Starting point is 00:28:08 Looking ahead to tomorrow, here's the plan for tomorrow. You know, unless something goes crazy in the United States, the plan tomorrow is to take a break from all of this. Take a break from COVID, take a break from Trump, and talk about something that Canadians will, or many Canadians will be into starting Wednesday night. And that's the reopening of hockey, NHL hockey. Hockey starts Wednesday night.

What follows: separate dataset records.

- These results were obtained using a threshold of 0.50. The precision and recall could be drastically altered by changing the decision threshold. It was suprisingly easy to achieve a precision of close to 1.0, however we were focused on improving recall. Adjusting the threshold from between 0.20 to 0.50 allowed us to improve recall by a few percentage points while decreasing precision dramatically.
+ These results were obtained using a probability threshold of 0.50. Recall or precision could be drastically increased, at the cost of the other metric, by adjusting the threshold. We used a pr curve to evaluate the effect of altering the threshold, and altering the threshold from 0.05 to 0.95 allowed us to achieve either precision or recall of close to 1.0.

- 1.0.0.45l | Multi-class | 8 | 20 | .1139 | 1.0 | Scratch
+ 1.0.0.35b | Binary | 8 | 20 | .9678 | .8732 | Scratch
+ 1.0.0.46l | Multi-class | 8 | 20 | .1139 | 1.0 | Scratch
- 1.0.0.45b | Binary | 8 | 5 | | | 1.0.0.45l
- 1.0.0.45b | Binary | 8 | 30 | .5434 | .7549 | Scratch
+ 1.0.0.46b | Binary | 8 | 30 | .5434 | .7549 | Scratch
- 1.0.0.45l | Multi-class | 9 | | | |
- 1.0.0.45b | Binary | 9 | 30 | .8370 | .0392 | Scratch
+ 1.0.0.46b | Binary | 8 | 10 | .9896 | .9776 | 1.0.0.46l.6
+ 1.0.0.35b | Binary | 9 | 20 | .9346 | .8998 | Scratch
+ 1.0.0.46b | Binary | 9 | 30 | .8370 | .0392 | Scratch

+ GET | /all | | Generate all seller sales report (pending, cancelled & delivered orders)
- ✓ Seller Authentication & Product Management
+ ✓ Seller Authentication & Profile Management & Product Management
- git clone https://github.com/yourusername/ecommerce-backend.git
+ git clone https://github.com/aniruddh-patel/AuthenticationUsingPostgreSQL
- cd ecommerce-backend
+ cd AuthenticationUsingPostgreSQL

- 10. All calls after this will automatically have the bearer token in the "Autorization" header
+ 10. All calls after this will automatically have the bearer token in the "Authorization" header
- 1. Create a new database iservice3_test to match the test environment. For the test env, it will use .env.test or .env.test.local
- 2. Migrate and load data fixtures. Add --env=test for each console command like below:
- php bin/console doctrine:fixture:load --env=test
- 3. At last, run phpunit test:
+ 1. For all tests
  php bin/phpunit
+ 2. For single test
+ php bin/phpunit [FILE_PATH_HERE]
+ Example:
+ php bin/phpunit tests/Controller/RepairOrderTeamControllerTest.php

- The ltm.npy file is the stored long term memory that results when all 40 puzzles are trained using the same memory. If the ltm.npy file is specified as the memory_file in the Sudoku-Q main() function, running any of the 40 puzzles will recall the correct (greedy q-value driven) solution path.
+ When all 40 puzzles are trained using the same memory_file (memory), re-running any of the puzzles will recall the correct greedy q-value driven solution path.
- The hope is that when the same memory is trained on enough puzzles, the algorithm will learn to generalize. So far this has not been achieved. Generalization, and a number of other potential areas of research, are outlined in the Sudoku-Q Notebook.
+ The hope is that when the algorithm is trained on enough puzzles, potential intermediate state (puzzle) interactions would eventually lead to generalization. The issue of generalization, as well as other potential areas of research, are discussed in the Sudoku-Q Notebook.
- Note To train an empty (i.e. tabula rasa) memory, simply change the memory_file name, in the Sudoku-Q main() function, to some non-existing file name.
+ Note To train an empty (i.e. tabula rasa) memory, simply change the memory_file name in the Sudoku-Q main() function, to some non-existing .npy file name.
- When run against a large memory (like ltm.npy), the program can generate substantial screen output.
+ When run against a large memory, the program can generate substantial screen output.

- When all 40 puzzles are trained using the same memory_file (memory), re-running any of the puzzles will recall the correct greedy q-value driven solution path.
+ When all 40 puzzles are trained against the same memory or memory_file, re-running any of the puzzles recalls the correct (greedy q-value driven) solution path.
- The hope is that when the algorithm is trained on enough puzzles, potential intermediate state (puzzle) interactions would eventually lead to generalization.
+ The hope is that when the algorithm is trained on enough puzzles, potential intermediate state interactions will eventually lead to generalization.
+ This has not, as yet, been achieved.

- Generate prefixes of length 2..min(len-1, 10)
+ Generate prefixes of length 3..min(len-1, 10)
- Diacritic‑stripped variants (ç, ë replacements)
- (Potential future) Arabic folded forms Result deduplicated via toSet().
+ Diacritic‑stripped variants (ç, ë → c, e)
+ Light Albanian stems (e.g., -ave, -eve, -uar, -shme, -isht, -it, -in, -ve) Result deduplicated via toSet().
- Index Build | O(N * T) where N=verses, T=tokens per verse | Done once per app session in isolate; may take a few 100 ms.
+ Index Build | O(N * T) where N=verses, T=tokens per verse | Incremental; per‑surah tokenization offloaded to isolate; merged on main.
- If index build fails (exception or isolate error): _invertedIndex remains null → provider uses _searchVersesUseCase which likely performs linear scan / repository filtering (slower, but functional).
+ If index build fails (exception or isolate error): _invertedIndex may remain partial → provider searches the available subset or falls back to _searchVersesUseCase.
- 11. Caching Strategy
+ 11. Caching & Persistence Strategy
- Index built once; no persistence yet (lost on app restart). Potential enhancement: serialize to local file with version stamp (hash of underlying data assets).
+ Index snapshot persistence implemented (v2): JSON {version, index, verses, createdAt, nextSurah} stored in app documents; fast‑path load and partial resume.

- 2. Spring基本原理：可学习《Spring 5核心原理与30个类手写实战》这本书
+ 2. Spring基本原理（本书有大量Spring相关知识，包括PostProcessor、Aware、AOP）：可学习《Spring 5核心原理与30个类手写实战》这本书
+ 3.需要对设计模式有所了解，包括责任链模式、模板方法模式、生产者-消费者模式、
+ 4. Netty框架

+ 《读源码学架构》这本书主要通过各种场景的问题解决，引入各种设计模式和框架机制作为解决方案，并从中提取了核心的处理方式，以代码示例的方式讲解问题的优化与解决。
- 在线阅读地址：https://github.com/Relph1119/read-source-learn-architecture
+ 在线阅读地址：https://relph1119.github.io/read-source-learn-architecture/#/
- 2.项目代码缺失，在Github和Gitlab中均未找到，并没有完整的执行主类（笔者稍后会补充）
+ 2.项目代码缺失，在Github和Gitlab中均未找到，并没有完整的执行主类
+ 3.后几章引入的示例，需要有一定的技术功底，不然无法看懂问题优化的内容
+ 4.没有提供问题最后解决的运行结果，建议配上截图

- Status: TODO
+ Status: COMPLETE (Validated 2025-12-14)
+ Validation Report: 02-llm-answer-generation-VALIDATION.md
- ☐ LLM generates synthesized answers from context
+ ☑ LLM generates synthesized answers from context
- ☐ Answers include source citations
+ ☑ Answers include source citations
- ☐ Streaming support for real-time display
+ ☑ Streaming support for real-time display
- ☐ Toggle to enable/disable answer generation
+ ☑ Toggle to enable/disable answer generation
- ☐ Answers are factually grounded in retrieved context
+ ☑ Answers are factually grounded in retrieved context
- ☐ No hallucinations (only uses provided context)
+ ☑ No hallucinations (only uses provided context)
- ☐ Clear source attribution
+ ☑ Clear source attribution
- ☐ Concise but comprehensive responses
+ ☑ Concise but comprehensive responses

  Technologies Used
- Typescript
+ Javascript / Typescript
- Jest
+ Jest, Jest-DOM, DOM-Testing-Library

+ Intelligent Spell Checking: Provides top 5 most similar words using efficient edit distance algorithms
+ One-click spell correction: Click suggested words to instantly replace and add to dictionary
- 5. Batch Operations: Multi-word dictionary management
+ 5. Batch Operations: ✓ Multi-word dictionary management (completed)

Starting point is 00:28:38 Seems weird. It is weird. Hockey starting in the middle of January when we're used to it starting at the beginning of October, but COVID has changed everything, right? So tomorrow night here on the Bridge Daily, we're going to do a hockey show and we're going to do it with somebody who's pretty special because he is known already as a person who's having tremendous influence on the hockey world. He's not a current player. He's not a manager.
Starting point is 00:29:11 He's a former player who didn't make a big splash as a player, but he's certainly made a big splash since. He's part of the Spittin' Checklets podcast, which is hugely popular in the hockey world. His name is Paul Bissonette. His handle is BizNasty. And we're going to talk about a lot of different things tomorrow night in terms of what to expect
Starting point is 00:29:39 as this new hockey season begins. Everything from COVID to Joe Thornton. So I'm looking forward to it. It should be fun. It is nasty on the bridge. That's tomorrow. Wednesday, of course, smoke mirrors on the truth, and I'm sure Bruce and I will have lots to talk about on,
Starting point is 00:30:05 on that day as well. And by the end of the week, we'll have your thoughts and comments and questions on whatever we decide to ask you for. Um, and we'll do that for the Friday weekend special. But this was Monday. Looking forward to Tuesday.
Starting point is 00:30:23 Looking forward to talking hockey with you. Can you believe it? The old boy talking hockey. All right, I'm Peter Mansbridge. This has been the Bridge Daily. Thanks for listening. We'll talk to you again in 24 hours. Thank you.